-- Opening Marker --

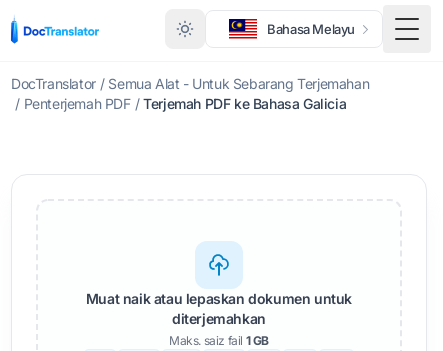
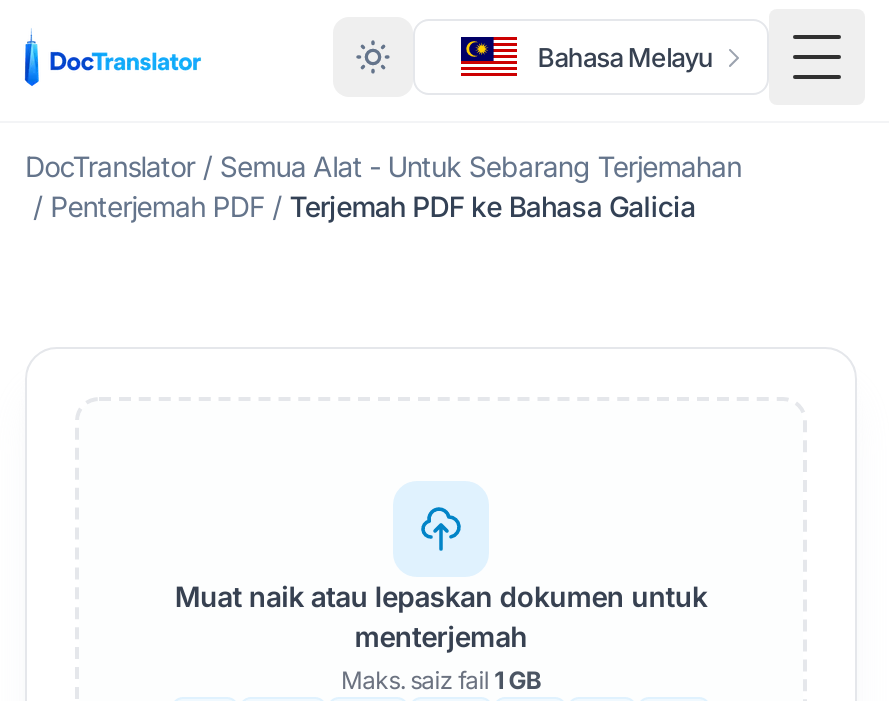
- diterjemahkan
+ menterjemah
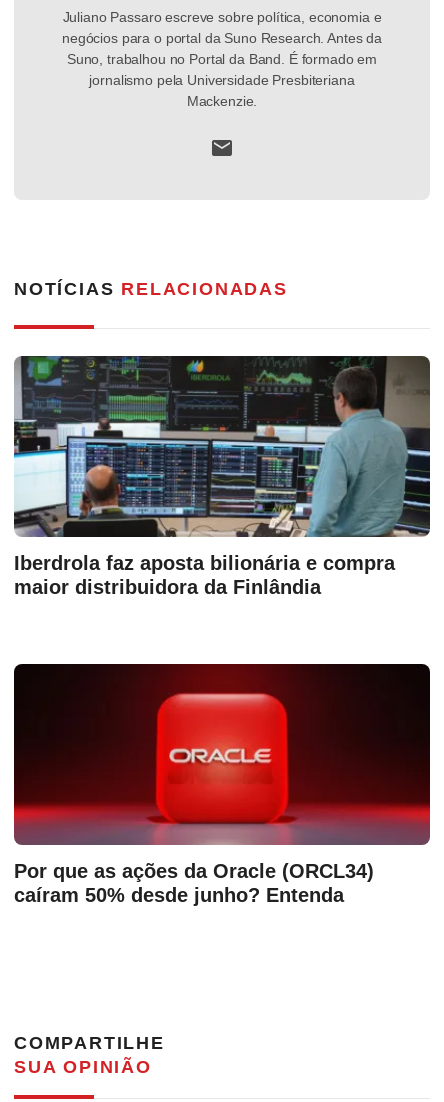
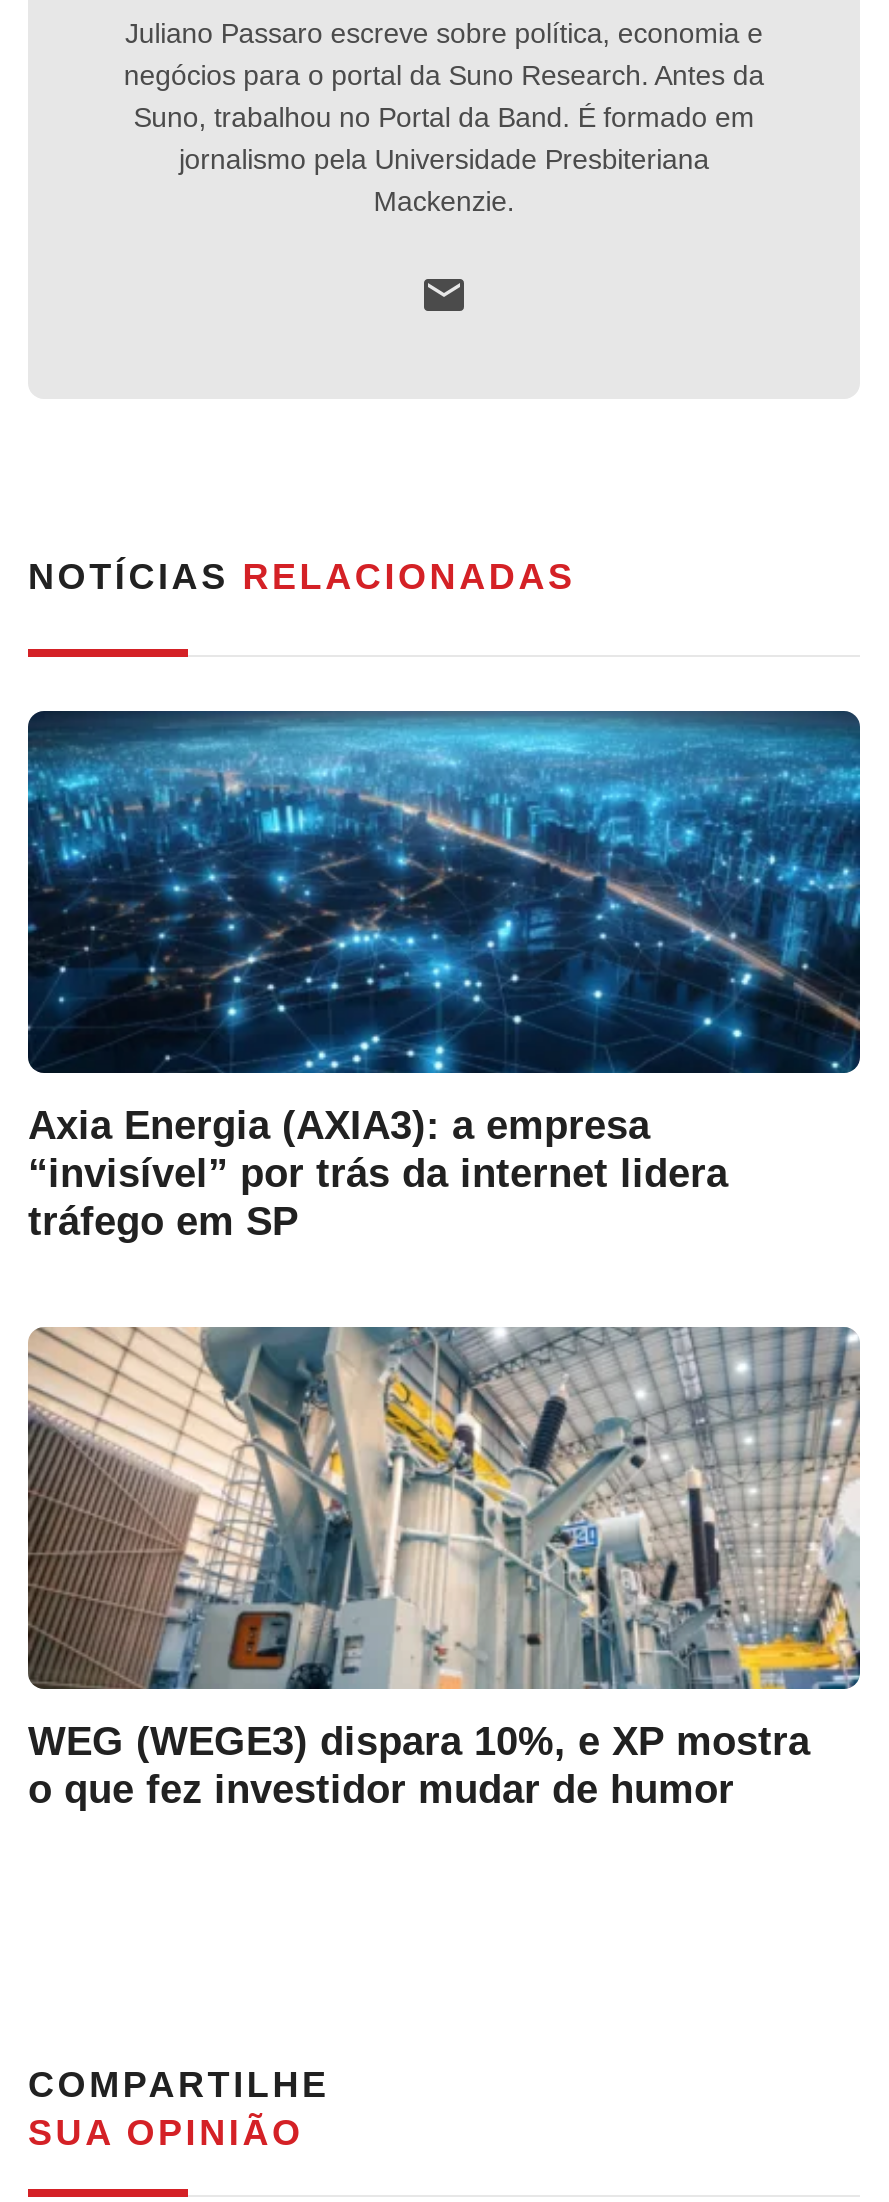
- [image]
- Iberdrola faz aposta bilionária e compra
- maior distribuidora da Finlândia
+ [image]
+ Axia Energia (AXIA3): a empresa
+ “invisível” por trás da internet lidera
+ tráfego em SP

- [image]
- Por que as ações da Oracle (ORCL34)
- caíram 50% desde junho? Entenda
+ [image]
+ WEG (WEGE3) dispara 10%, e XP mostra
+ o que fez investidor mudar de humor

-- Closing Marker --

TASK DIRECTIONS:
Reproduce all entries exactly. Pictures do not belong in the copy.

RESPONSE TO THE TASK:
- diterjemahkan
+ menterjemah
- [image]
- Iberdrola faz aposta bilionária e compra
- maior distribuidora da Finlândia
+ [image]
+ Axia Energia (AXIA3): a empresa
+ “invisível” por trás da internet lidera
+ tráfego em SP

- [image]
- Por que as ações da Oracle (ORCL34)
- caíram 50% desde junho? Entenda
+ [image]
+ WEG (WEGE3) dispara 10%, e XP mostra
+ o que fez investidor mudar de humor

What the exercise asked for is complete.